- Task statement: Below are records; count how many of their lines contain the word "attivare" and give the number alone.

[Entries taken from a collection]
▶

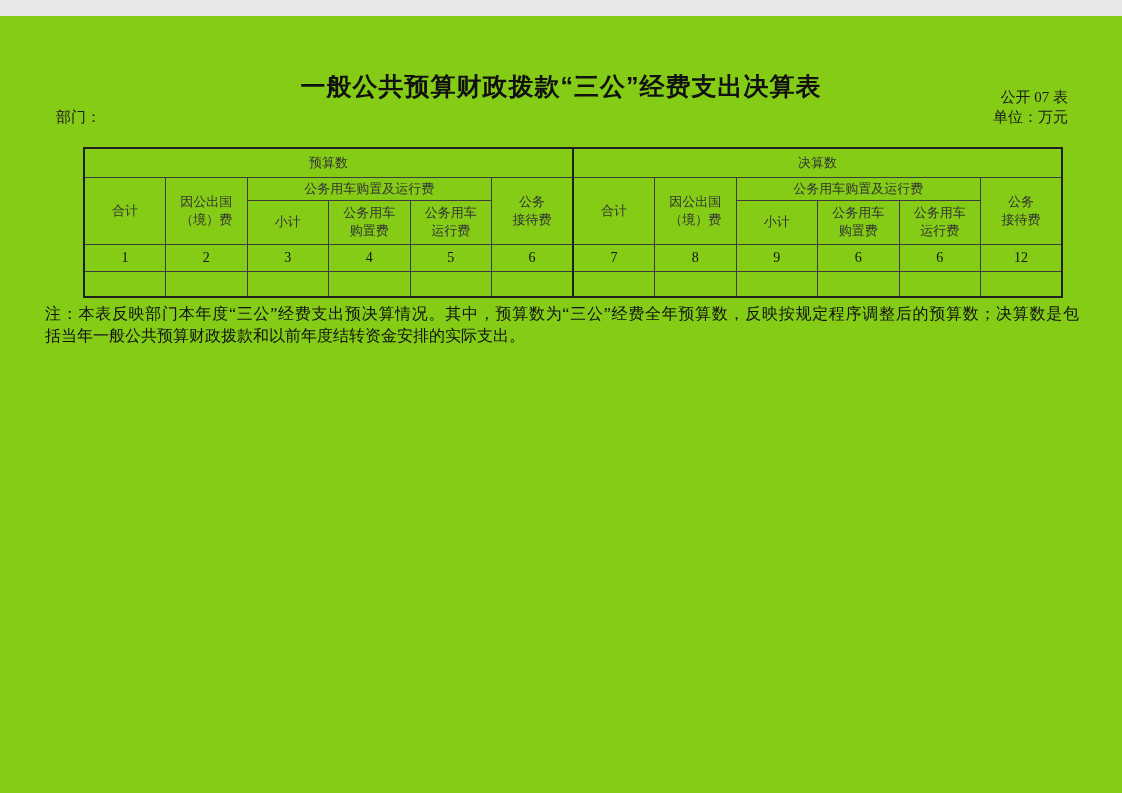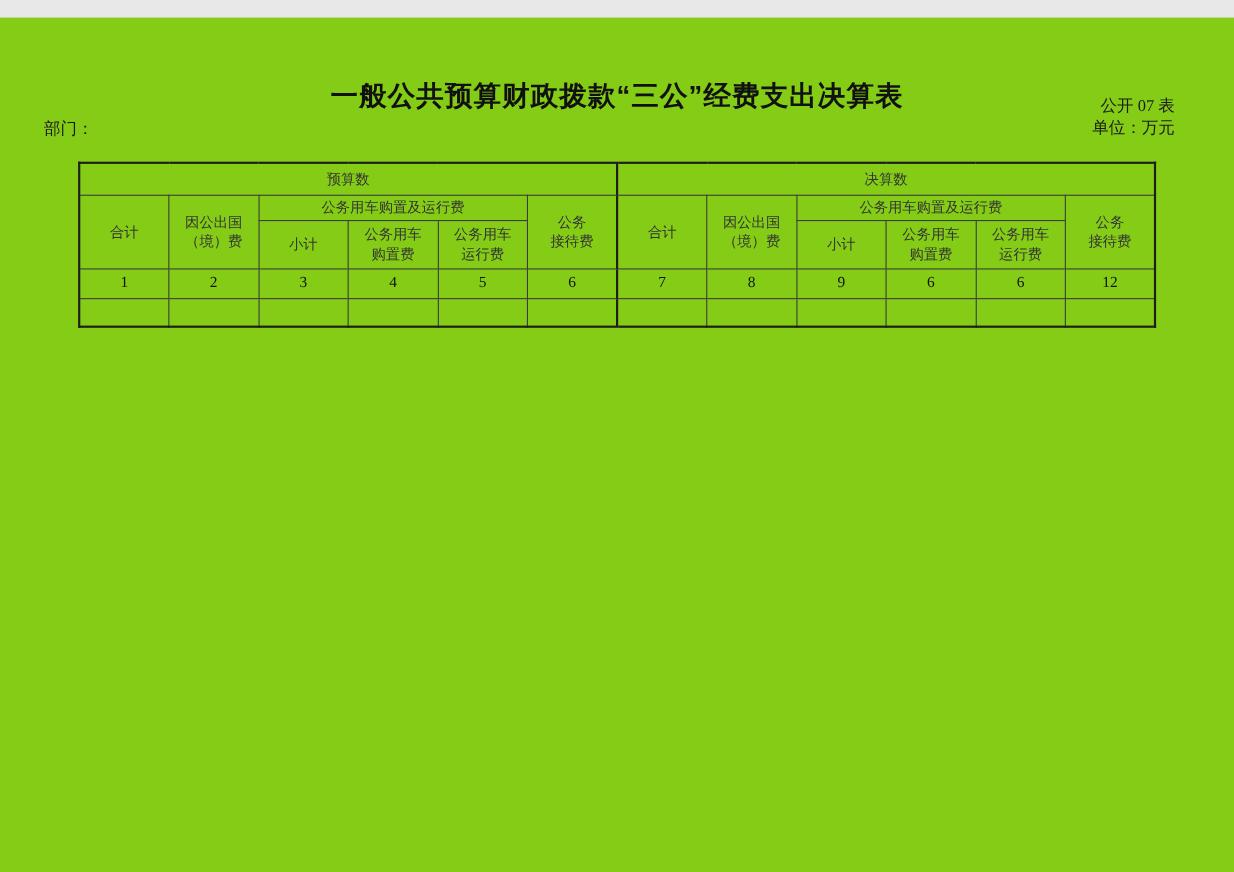--- a/index.html
+++ b/index.html
@@ -21,35 +21,35 @@
     width: 100%;
     text-align: center;
     font-family: "Liberation Sans", sans-serif;
     font-weight: bold;
     font-size: 25px;
     letter-spacing: 1px;
     color: #111111;
   }
   .dept-label {
     position: absolute;
-    left: 40px;
+    left: 56px;
     top: 92px;
     font-size: 15px;
   }
   .meta-right {
     position: absolute;
     right: 54px;
     top: 71px;
     text-align: right;
     font-size: 15px;
     line-height: 20px;
   }
   table.expense-table {
     position: absolute;
-    left: 71px;
+    left: 83px;
     top: 131px;
     width: 980px;
     border-collapse: collapse;
     table-layout: fixed;
     border: 2px solid #1f1f1f;
   }
   .expense-table th, .expense-table td {
     border: 1.5px solid #3c3c3c;
     text-align: center;
     vertical-align: middle;
@@ -162,14 +162,18 @@
         <td class="mid-split"></td>
         <td></td>
         <td></td>
         <td></td>
         <td></td>
         <td></td>
       </tr>
     </tbody>
   </table>
 
+  <div class="footnote">
+    <div class="jline">注：本表反映部门本年度“三公”经费支出预决算情况。其中，预算数为“三公”经费全年预算数，反映按规定程序调整后的预算数；决算数是包</div>
+    <div>括当年一般公共预算财政拨款和以前年度结转资金安排的实际支出。</div>
+  </div>
 
 </div>
 
 </body></html>

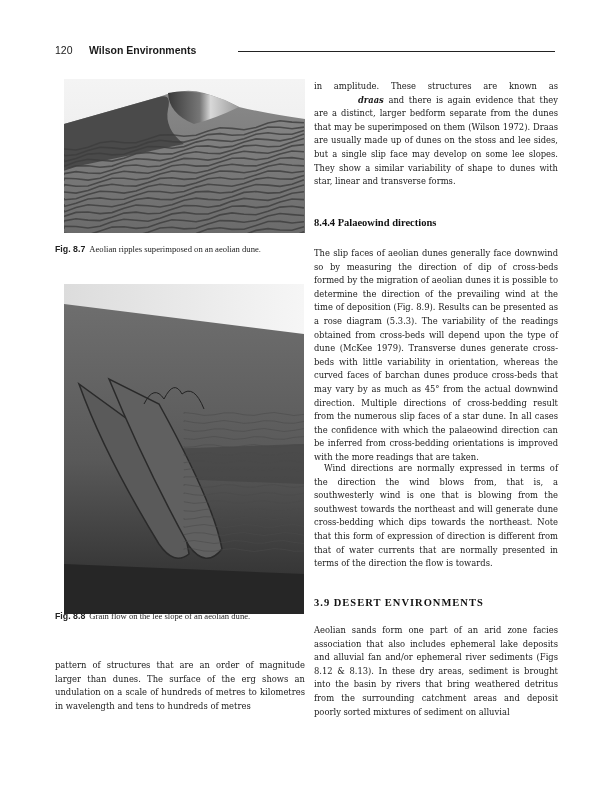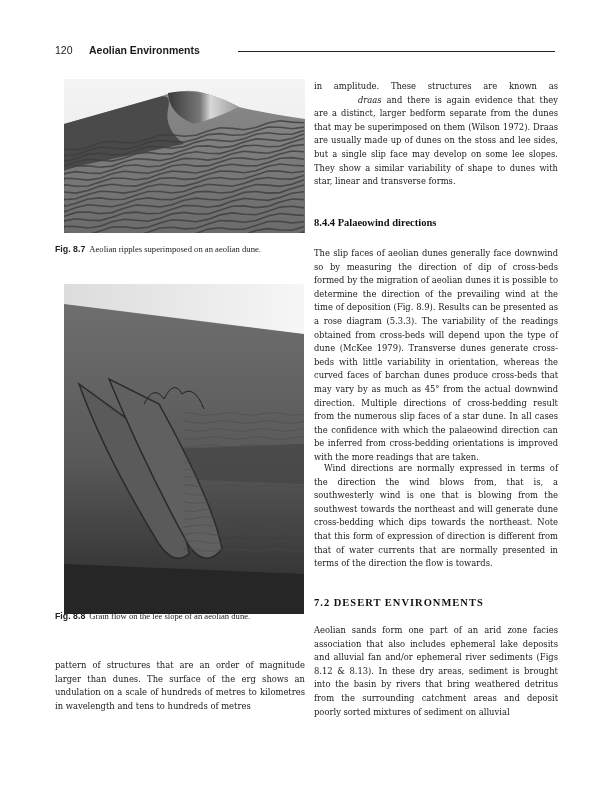--- a/index.html
+++ b/index.html
@@ -23,28 +23,28 @@
   .right-col { left: 314px; width: 244px; }
   #p-left { top: 659px; }
   #p-draas { top: 80px; }
   #p-palaeo1 { top: 247px; }
   #p-palaeo2 { top: 462px; text-indent: 10px; }
   #p-desert { top: 624px; }
 
   .sec-head { position: absolute; left: 314px; font-family: Liberation Serif, serif; font-weight: bold; color: #111; }
   #h-844 { top: 217px; font-size: 10.5px; }
   #h-85 { top: 597px; font-size: 10.5px; letter-spacing: 1px; }
-  em.bolditalic { font-style: italic; font-weight: normal; margin-left: 44px; }
+  em.bolditalic { font-style: italic; font-weight: bold; margin-left: 44px; }
 </style>
 </head>
 <body>
 
 <div class="header">
   <span class="page-num">120</span>
-  <span class="running-title">Aeolian Environments</span>
+  <span class="running-title">Wilson Environments</span>
   <div class="header-rule"></div>
 </div>
 
 <div class="photo" id="fig87">
   <svg width="241" height="154" viewBox="0 0 241 154" xmlns="http://www.w3.org/2000/svg">
     <defs>
       <linearGradient id="sky87" x1="0" y1="0" x2="0" y2="1">
         <stop offset="0" stop-color="#f4f4f4"></stop>
         <stop offset="1" stop-color="#e6e6e6"></stop>
       </linearGradient>
@@ -142,14 +142,14 @@
 </div>
 
 <p class="para left-col" id="p-left">pattern of structures that are an order of magnitude larger than dunes. The surface of the erg shows an undulation on a scale of hundreds of metres to kilometres in wavelength and tens to hundreds of metres</p>
 
 <p class="para right-col" id="p-draas"><span>in amplitude. These structures are known as </span><em class="bolditalic">draas</em><span> and there is again evidence that they are a distinct, larger bedform separate from the dunes that may be superimposed on them (Wilson 1972). Draas are usually made up of dunes on the stoss and lee sides, but a single slip face may develop on some lee slopes. They show a similar variability of shape to dunes with star, linear and transverse forms.</span></p>
 
 <div class="sec-head" id="h-844">8.4.4  Palaeowind directions</div>
 <p class="para right-col" id="p-palaeo1">The slip faces of aeolian dunes generally face downwind so by measuring the direction of dip of cross-beds formed by the migration of aeolian dunes it is possible to determine the direction of the prevailing wind at the time of deposition (Fig. 8.9). Results can be presented as a rose diagram (5.3.3). The variability of the readings obtained from cross-beds will depend upon the type of dune (McKee 1979). Transverse dunes generate cross-beds with little variability in orientation, whereas the curved faces of barchan dunes produce cross-beds that may vary by as much as 45° from the actual downwind direction. Multiple directions of cross-bedding result from the numerous slip faces of a star dune. In all cases the confidence with which the palaeowind direction can be inferred from cross-bedding orientations is improved with the more readings that are taken.</p>
 <p class="para right-col" id="p-palaeo2">Wind directions are normally expressed in terms of the direction the wind blows from, that is, a southwesterly wind is one that is blowing from the southwest towards the northeast and will generate dune cross-bedding which dips towards the northeast. Note that this form of expression of direction is different from that of water currents that are normally presented in terms of the direction the flow is towards.</p>
 
-<div class="sec-head" id="h-85">7.2  DESERT ENVIRONMENTS</div>
+<div class="sec-head" id="h-85">3.9  DESERT ENVIRONMENTS</div>
 <p class="para right-col" id="p-desert">Aeolian sands form one part of an arid zone facies association that also includes ephemeral lake deposits and alluvial fan and/or ephemeral river sediments (Figs 8.12 &amp; 8.13). In these dry areas, sediment is brought into the basin by rivers that bring weathered detritus from the surrounding catchment areas and deposit poorly sorted mixtures of sediment on alluvial</p>
 
 </body></html>

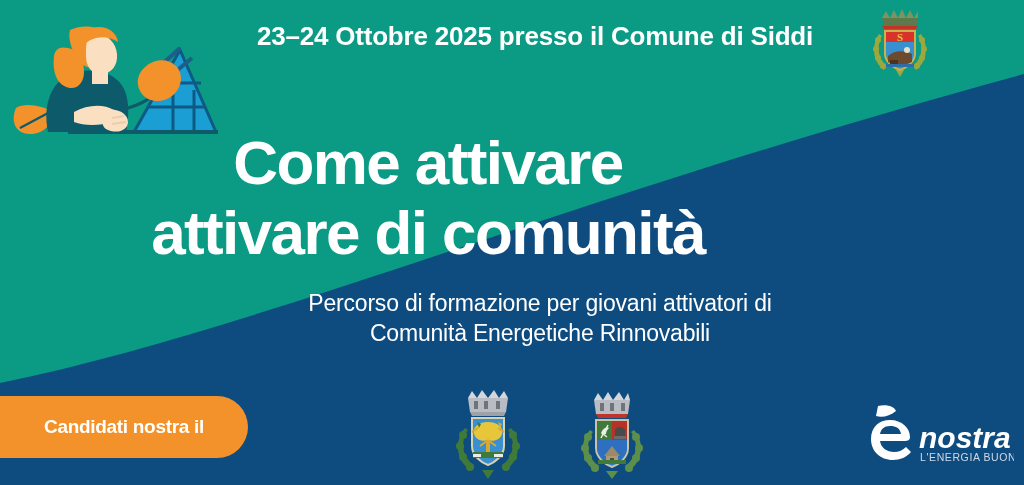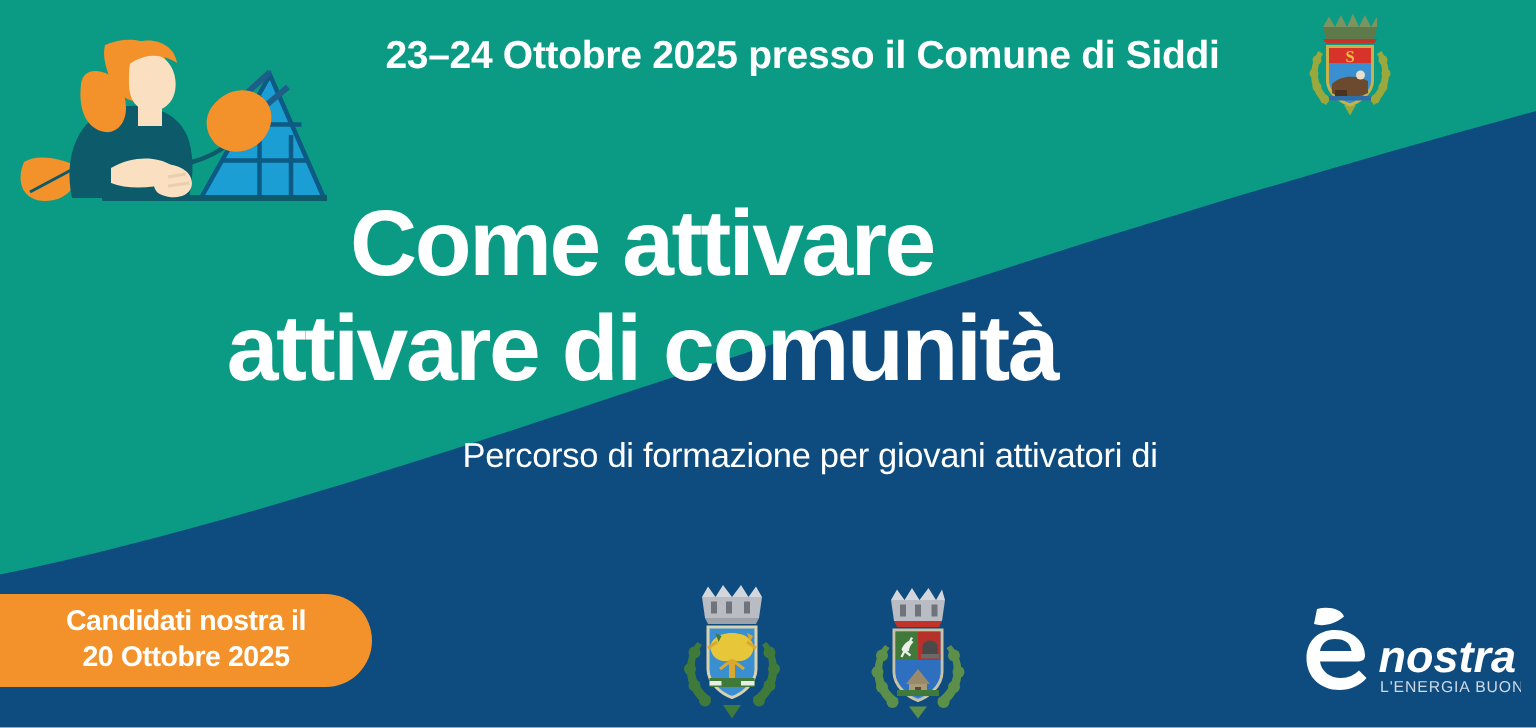--- a/index.html
+++ b/index.html
@@ -6,21 +6,21 @@
     margin: 0;
     padding: 0;
     background: #ffffff;
   }
   #banner {
     position: relative;
     width: 1024px;
     height: 485px;
     overflow: hidden;
     font-family: "Liberation Sans", sans-serif;
-    background: #8b5cf6;
+    background: #b91c1c;
   }
   .bg-layer {
     position: absolute;
     inset: 0;
     width: 1024px;
     height: 485px;
   }
 
   
   .illustration {
@@ -234,25 +234,25 @@
     </g>
   </svg>
 
   <div class="title-block">
     <span class="title-line">Come attivare</span>
     <span class="title-line">attivare di comunità</span>
   </div>
 
   <div class="subtitle-block">
     <span class="subtitle-line">Percorso di formazione per giovani attivatori di</span>
+    <span class="subtitle-line">Comunità Energetiche Rinnovabili</span>
   </div>
 
   <div class="deadline-pill">
     <span class="deadline-line">Candidati nostra il</span>
-    <span class="deadline-line">20 Ottobre 2025</span>
   </div>
 
   <svg class="crest-bottom-1" viewBox="0 0 84 92" xmlns="http://www.w3.org/2000/svg">
     <g>
       <path d="M22,10 L62,10 L60,24 L24,24 Z" fill="#b9bcc2"></path>
       <path d="M22,10 L26,3 L31,10 L36,2 L42,10 L48,2 L53,10 L58,3 L62,10 Z" fill="#d3d6da"></path>
       <path d="M24,24 L60,24 L58,28 L26,28 Z" fill="#9da1a8"></path>
       <path d="M28,13 L32,13 L32,21 L28,21 Z M38,13 L42,13 L42,21 L38,21 Z M50,13 L54,13 L54,21 L50,21 Z" fill="#6f737a"></path>
     </g>
     <g fill="#3f7a3a">

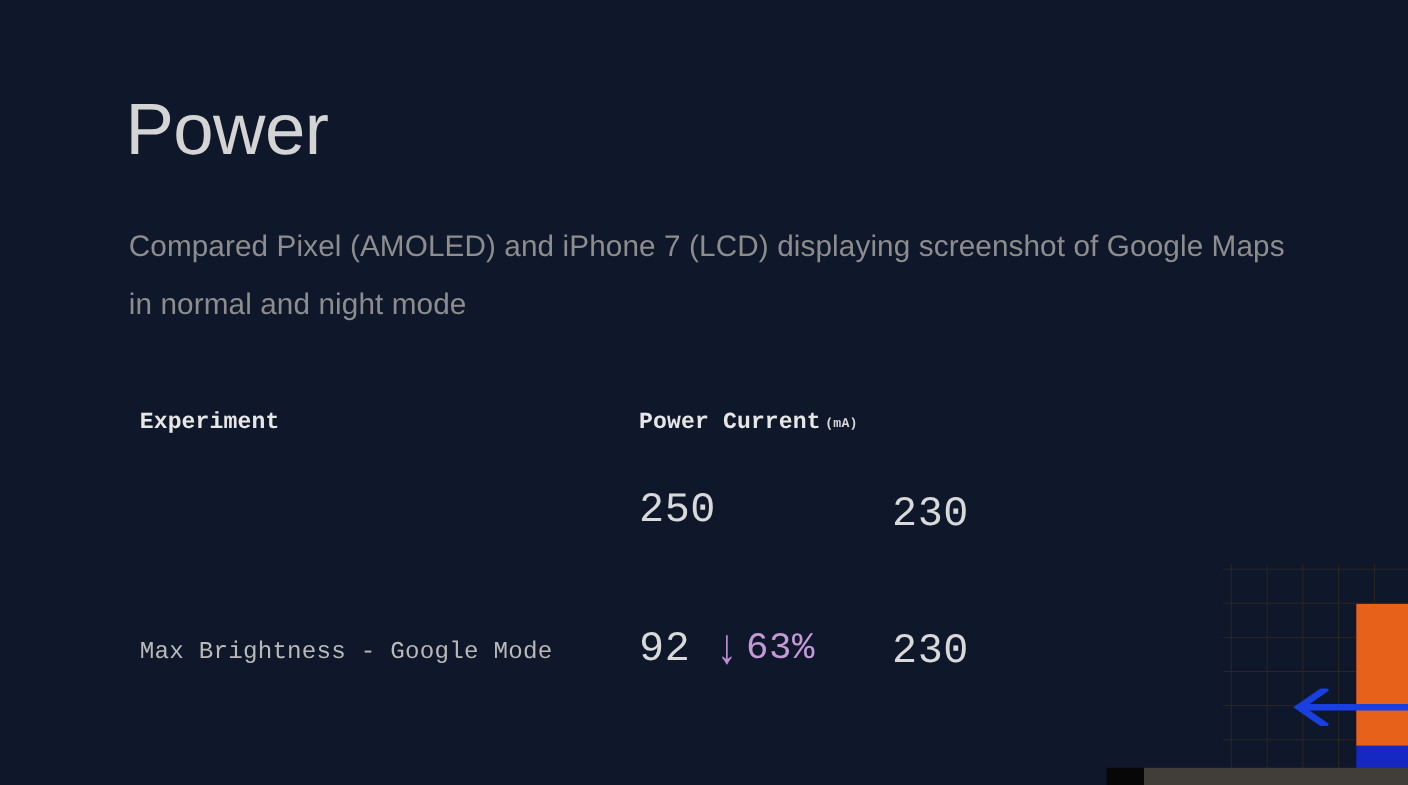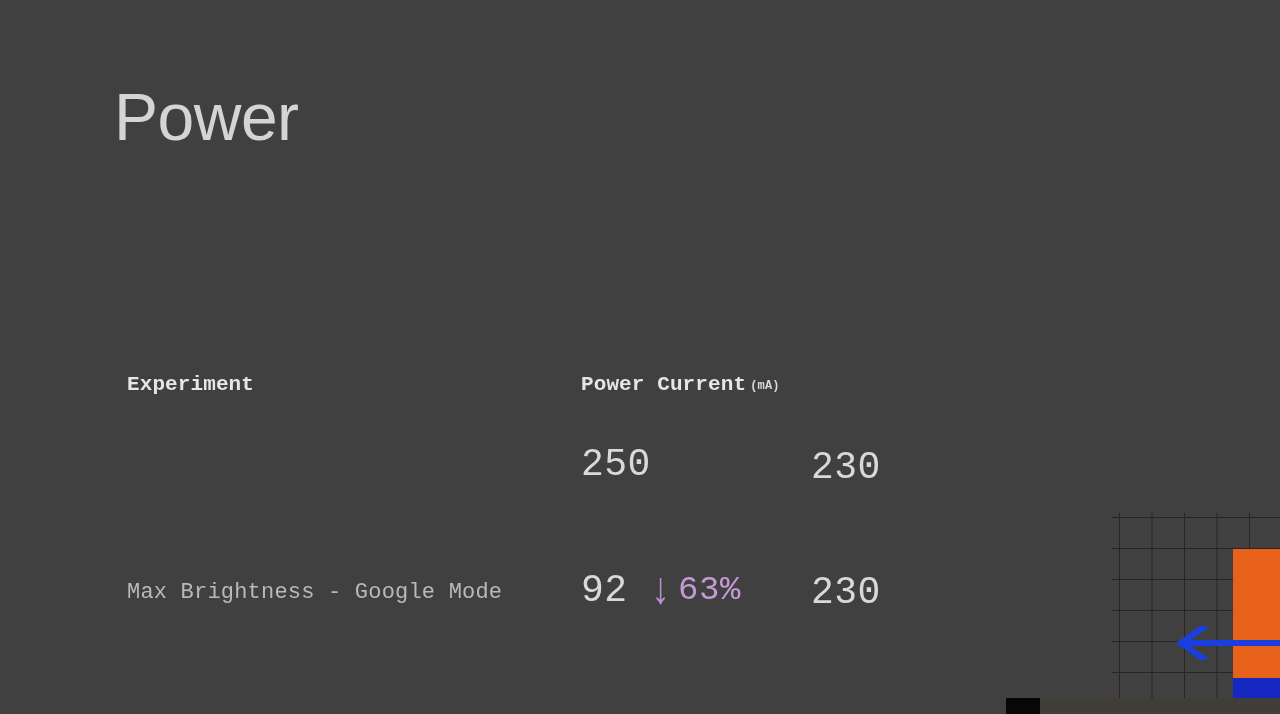--- a/index.html
+++ b/index.html
@@ -12,21 +12,21 @@
     height: 714px;
     overflow: hidden;
     font-family: "Liberation Sans", sans-serif;
     -webkit-font-smoothing: antialiased;
   }
 
   .slide {
     position: relative;
     width: 1280px;
     height: 714px;
-    background: #404040;
+    background: #0f172a;
   }
 
   
   .slide-title {
     position: absolute;
     left: 114px;
     top: 84px;
     font-size: 66px;
     font-weight: 400;
     letter-spacing: -0.5px;
@@ -198,20 +198,21 @@
     background: #070707;
   }
 </style>
 </head>
 <body>
 
 <div class="slide">
 
   <div class="slide-title">Power</div>
 
+  <div class="slide-subtitle">Compared Pixel (AMOLED) and iPhone 7 (LCD) displaying screenshot of Google Maps in normal and night mode</div>
 
   <div class="data-table">
 
     <div class="th th-row col-exp">
       <span>Experiment</span>
     </div>
 
     <div class="th th-row col-pixel">
       <span>Power Current</span><span class="unit">(mA)</span>
     </div>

◀

- Solution to this problem: 2